Consol sells coal assets for more than $3.5bn

US miner sees ‘limited prospects’ for growth in home market

Consol Energy is selling about a third of its coal business in a deal worth at least $3.5bn, saying it sees “limited prospects” for growth in coal-fired power in its home market and will be focusing on increasing its gas production.

The US mining and natural gas group is selling five mines in West Virginia to Murray Energy, the largest privately held US coal producer, for $850m cash plus other items, including the transfer of $2.4bn in liabilities, principally retirement benefit obligations.

Consol is also halving its dividend, to bring it into line with what it describes as its peer group of fast-growing oil and gas production companies. It expects its gas production to rise 30 per cent per year in 2015 and 2016.

Nicholas DeIuliis, Consol’s president, said: “We see limited prospects [for growth] in the domestic thermal coal market for power generation, when compared to natural gas or coal for international markets.”

US coal demand has fallen 16 per cent in the past five years, hit by competition from cheap natural gas unlocked by the shale revolution and by new regulations on pollution from coal-fired power plants.

While Consol’s shares have risen 8 per cent in the past 12 months, other leading coal producers have continued to decline, with Alpha Natural resources falling 26 per cent and Arch Coal down 50 per cent.

The mines being sold by Consol account for about half its coal production by tonnage, about one-third of its coal reserves, and about 30 per cent of the earnings before interest, tax, depreciation and amortisation from the coal operations, which generated about 90 per cent of the group’s pre-tax profit last year.

Consol is retaining seven mines and a coal export terminal in Baltimore.

The sale follows speculation that Consol had been looking at spinning off its coal business, and earlier this month the company said it was looking at “all options” for its businesses.

Brett Harvey, Consol’s chief executive, said on a call with analysts “we’ll look at everything”, but implied that a more radical break-up of the group was more likely to come after it had realised its ambitions for increasing gas production.

“When [Consol’s] gas company gets very big and very valuable as it grows 30 per cent, I think it’s prudent for management to review that and make recommendations to the board,” he said.

He also said there was “a lot of effort that’s going to be required” to realise the potential of the gas business. Consol is planning to spend almost $22bn over the next ten years in developing its gas production in the Marcellus Shale of West Virginia and Pennsylvania.
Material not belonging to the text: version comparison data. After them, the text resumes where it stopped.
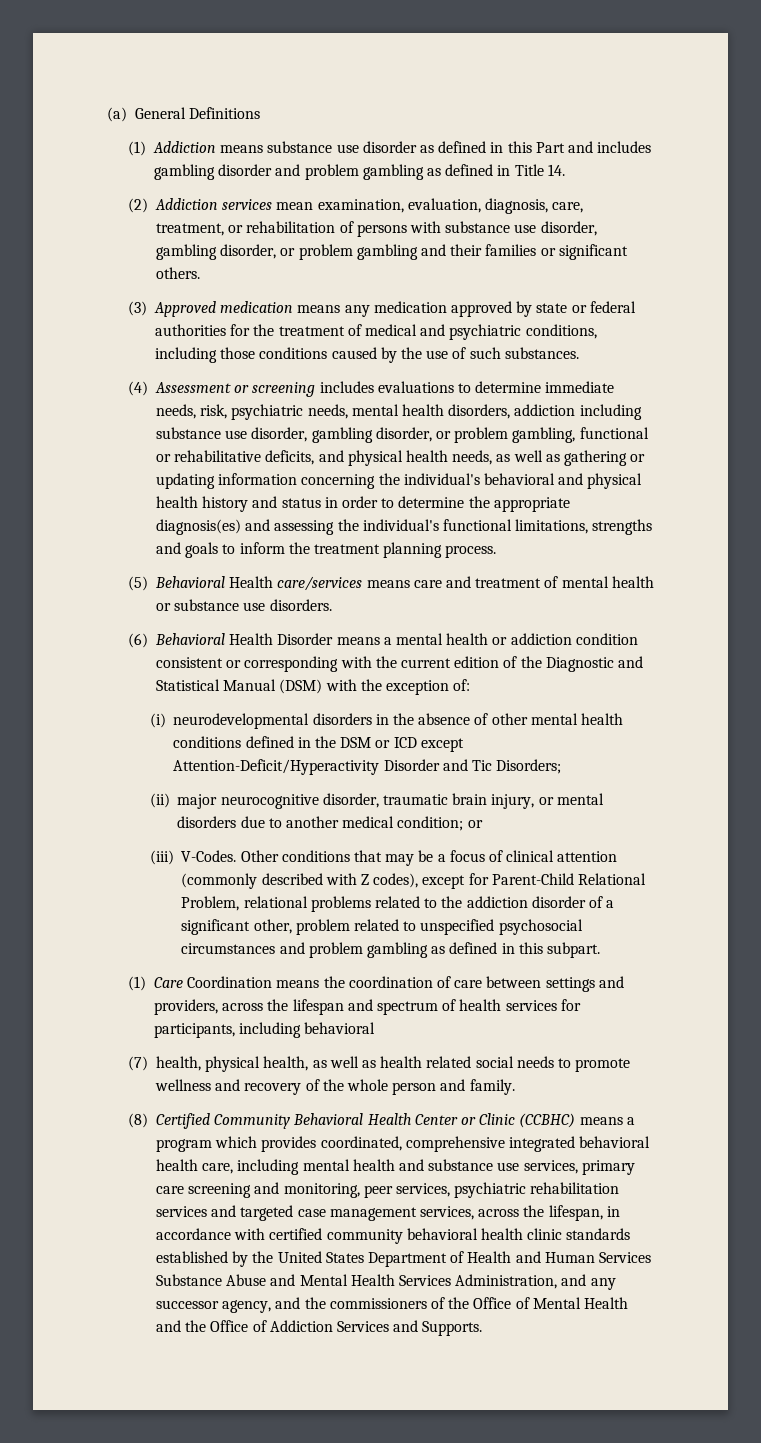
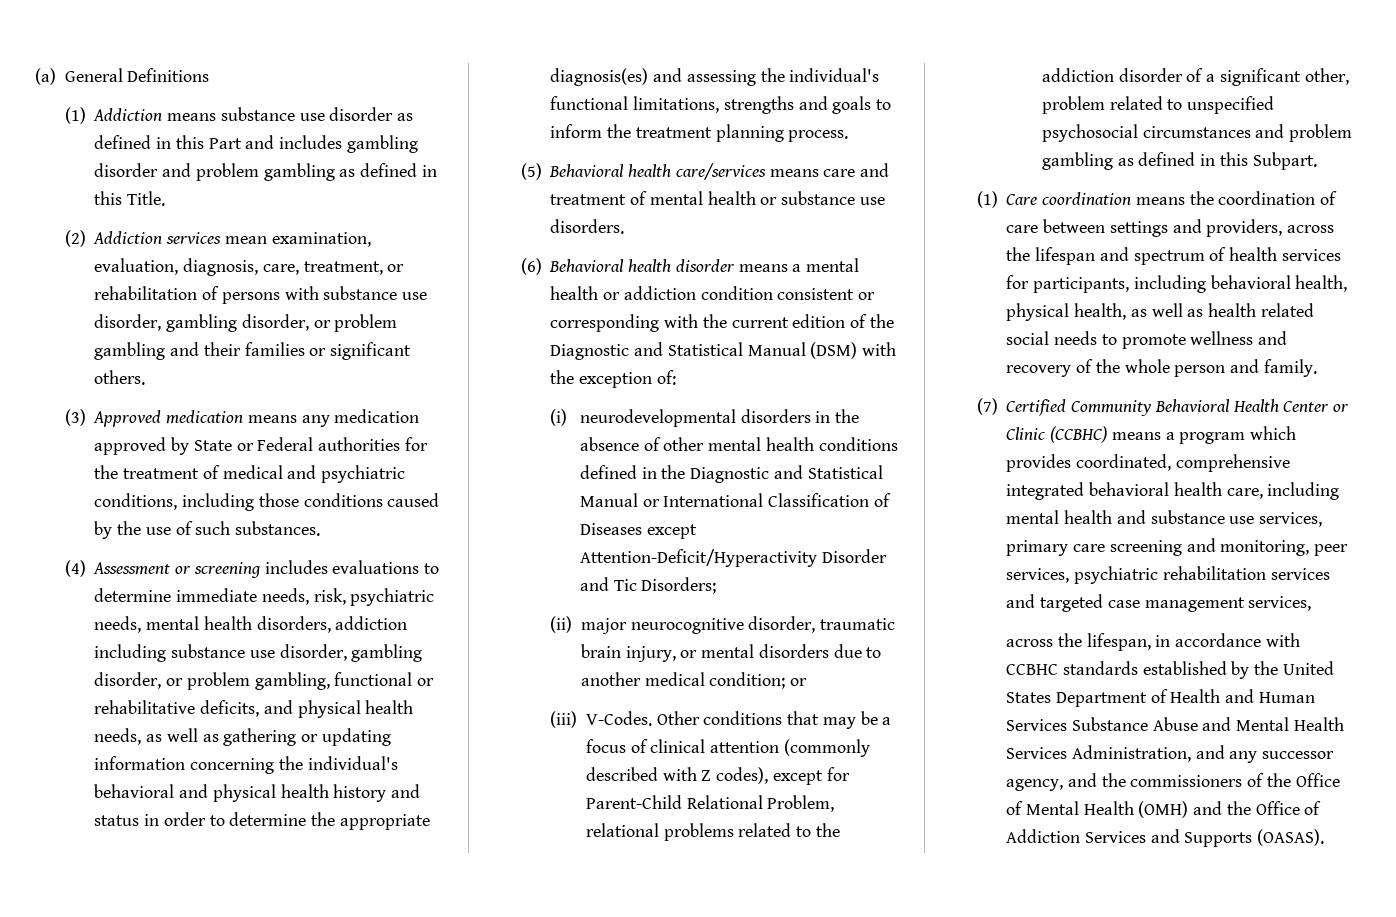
- (1) Addiction means substance use disorder as defined in this Part and includes gambling disorder and problem gambling as defined in Title 14.
+ (1) Addiction means substance use disorder as defined in this Part and includes gambling disorder and problem gambling as defined in this Title.
- (3) Approved medication means any medication approved by state or federal authorities for the treatment of medical and psychiatric conditions, including those conditions caused by the use of such substances.
+ (3) Approved medication means any medication approved by State or Federal authorities for the treatment of medical and psychiatric conditions, including those conditions caused by the use of such substances.
- (5) Behavioral Health care/services means care and treatment of mental health or substance use disorders.
+ (5) Behavioral health care/services means care and treatment of mental health or substance use disorders.
- (6) Behavioral Health Disorder means a mental health or addiction condition consistent or corresponding with the current edition of the Diagnostic and Statistical Manual (DSM) with the exception of:
+ (6) Behavioral health disorder means a mental health or addiction condition consistent or corresponding with the current edition of the Diagnostic and Statistical Manual (DSM) with the exception of:
- (i) neurodevelopmental disorders in the absence of other mental health conditions defined in the DSM or ICD except Attention-Deficit/Hyperactivity Disorder and Tic Disorders;
+ (i) neurodevelopmental disorders in the absence of other mental health conditions defined in the Diagnostic and Statistical Manual or International Classification of Diseases except Attention-Deficit/Hyperactivity Disorder and Tic Disorders;
- Other conditions that may be a focus of clinical attention (commonly described with Z codes), except for Parent-Child Relational Problem, relational problems related to the addiction disorder of a significant other, problem related to unspecified psychosocial circumstances and problem gambling as defined in this subpart.
+ Other conditions that may be a focus of clinical attention (commonly described with Z codes), except for Parent-Child Relational Problem, relational problems related to the addiction disorder of a significant other, problem related to unspecified psychosocial circumstances and problem gambling as defined in this Subpart.
- (1) Care Coordination means the coordination of care between settings and providers, across the lifespan and spectrum of health services for participants, including behavioral
- (7) health, physical health, as well as health related social needs to promote wellness and recovery of the whole person and family.
+ (1) Care coordination means the coordination of care between settings and providers, across the lifespan and spectrum of health services for participants, including behavioral health, physical health, as well as health related social needs to promote wellness and recovery of the whole person and family.
- (8) Certified Community Behavioral Health Center or Clinic (CCBHC) means a program which provides coordinated, comprehensive integrated behavioral health care, including mental health and substance use services, primary care screening and monitoring, peer services, psychiatric rehabilitation services and targeted case management services, across the lifespan, in accordance with certified community behavioral health clinic standards established by the United States Department of Health and Human Services Substance Abuse and Mental Health Services Administration, and any successor agency, and the commissioners of the Office of Mental Health and the Office of Addiction Services and Supports.
+ (7) Certified Community Behavioral Health Center or Clinic (CCBHC) means a program which provides coordinated, comprehensive integrated behavioral health care, including mental health and substance use services, primary care screening and monitoring, peer services, psychiatric rehabilitation services and targeted case management services,
+ across the lifespan, in accordance with CCBHC standards established by the United States Department of Health and Human Services Substance Abuse and Mental Health Services Administration, and any successor agency, and the commissioners of the Office of Mental Health (OMH) and the Office of Addiction Services and Supports (OASAS).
For Murray, the largest privately-held coal producer in the US, the deal is transformative, more than doubling its coal reserves and number of employees, and almost doubling its production.

Last year Murray laid off 163 workers, blaming what it described as the “Obama administration’s war on coal”.

Robert Moore, Murray’s chief operating officer, said: “With our expertise, we will be able to efficiently operate the acquired Consolidation Coal mines and provide their employees with an opportunity for long term employment.”